I am using the code below. The model is Mistral 7b.
import torch
import torch.nn as nn
from transformers import AutoModelForSequenceClassification, AutoTokenizer
model_id = "my trained seq classification model based on Mistral"
model = AutoModelForSequenceClassification.from_pretrained(
model_id,
num_labels=1,
)
tokenizer = AutoTokenizer.from_pretrained(model_id)
def predict(row):
prompt = row.question
chosen = f"Question: {prompt}\nAnswer: {row.chosen.strip()}"

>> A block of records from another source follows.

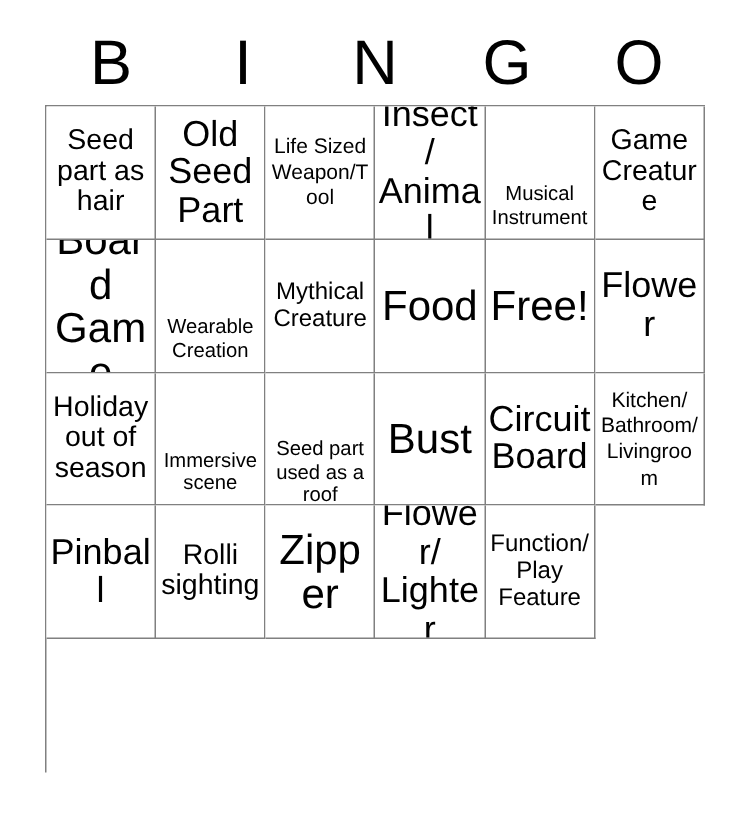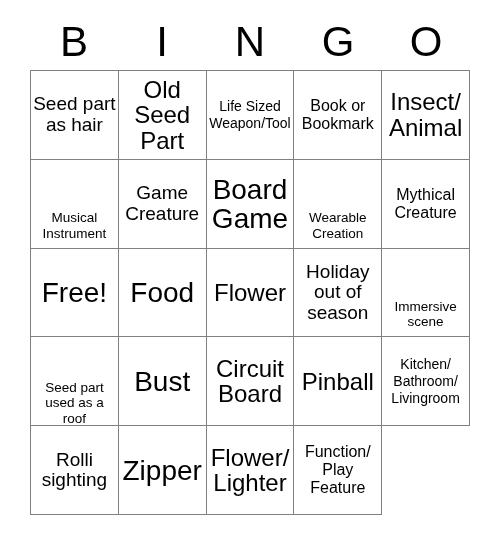--- a/index.html
+++ b/index.html
@@ -49,7 +49,7 @@
     border-left: 1.5px solid #808080;
     box-sizing: border-box;
     display: grid;
-    grid-template-columns: repeat(5, 1fr);
+    grid-template-columns: repeat(6, 1fr);
     grid-template-rows: repeat(5, 1fr);
   }
   .cell {

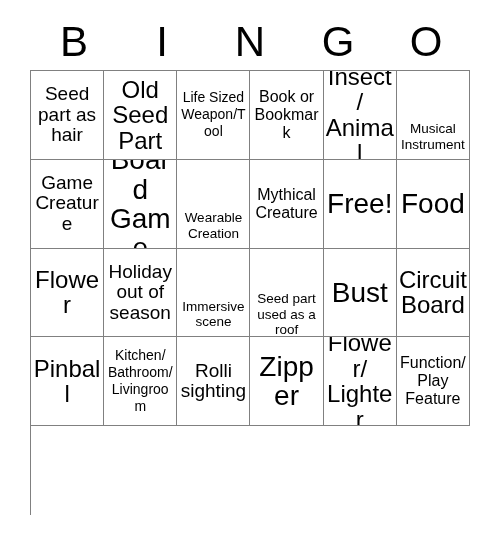--- a/index.html
+++ b/index.html
@@ -102,9 +102,6 @@
         <span class="cell-text fs-xs">Life Sized Weapon/Tool</span>
       </div>
       <div class="cell">
-        <span class="cell-text fs-md">Book or Bookmark</span>
-      </div>
-      <div class="cell">
         <span class="cell-text fs-xl">Insect/ Animal</span>
       </div>
       <div class="cell">

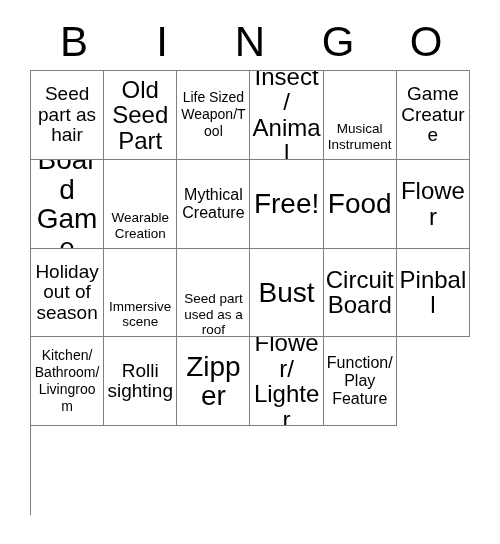--- a/index.html
+++ b/index.html
@@ -120,10 +120,10 @@
         <span class="cell-text fs-md">Mythical Creature</span>
       </div>
       <div class="cell">
-        <span class="cell-text fs-xxl">Free!</span>
+        <span class="cell-text fs-xxl">Food</span>
       </div>
       <div class="cell">
-        <span class="cell-text fs-xxl">Food</span>
+        <span class="cell-text fs-xxl">Free!</span>
       </div>
       <div class="cell">
         <span class="cell-text fs-xl">Flower</span>

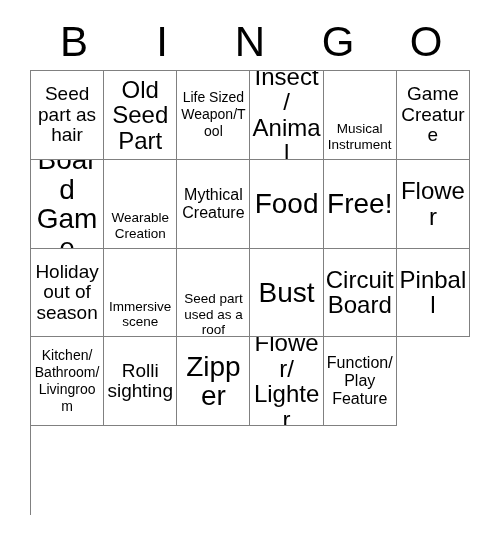--- a/index.html
+++ b/index.html
@@ -144,10 +144,10 @@
         <span class="cell-text fs-xl">Circuit Board</span>
       </div>
       <div class="cell">
-        <span class="cell-text fs-xl">Pinball</span>
+        <span class="cell-text fs-xs">Kitchen/ Bathroom/ Livingroom</span>
       </div>
       <div class="cell">
-        <span class="cell-text fs-xs">Kitchen/ Bathroom/ Livingroom</span>
+        <span class="cell-text fs-xl">Pinball</span>
       </div>
       <div class="cell">
         <span class="cell-text fs-lg">Rolli sighting</span>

rejected = f"Question: {prompt}\nAnswer: {row.rejected.strip()}"
with torch.no_grad():
rewards_chosen = model(
**tokenizer(chosen, return_tensors='pt')
).logits
print('reward chosen is ', rewards_chosen)
rewards_rejected = model(
**tokenizer(rejected, return_tensors='pt')
).logits
print('reward rejected is ', rewards_rejected)
loss = -nn.functional.logsigmoid(rewards_chosen - rewards_rejected).mean()
print(f"loss is {loss}")
return (rewards_chosen.item(), rewards_rejected.item(), loss, rewards_chosen>rewards_rejected)
What could be the problem that it takes so long to run the inference? And how do i fix it?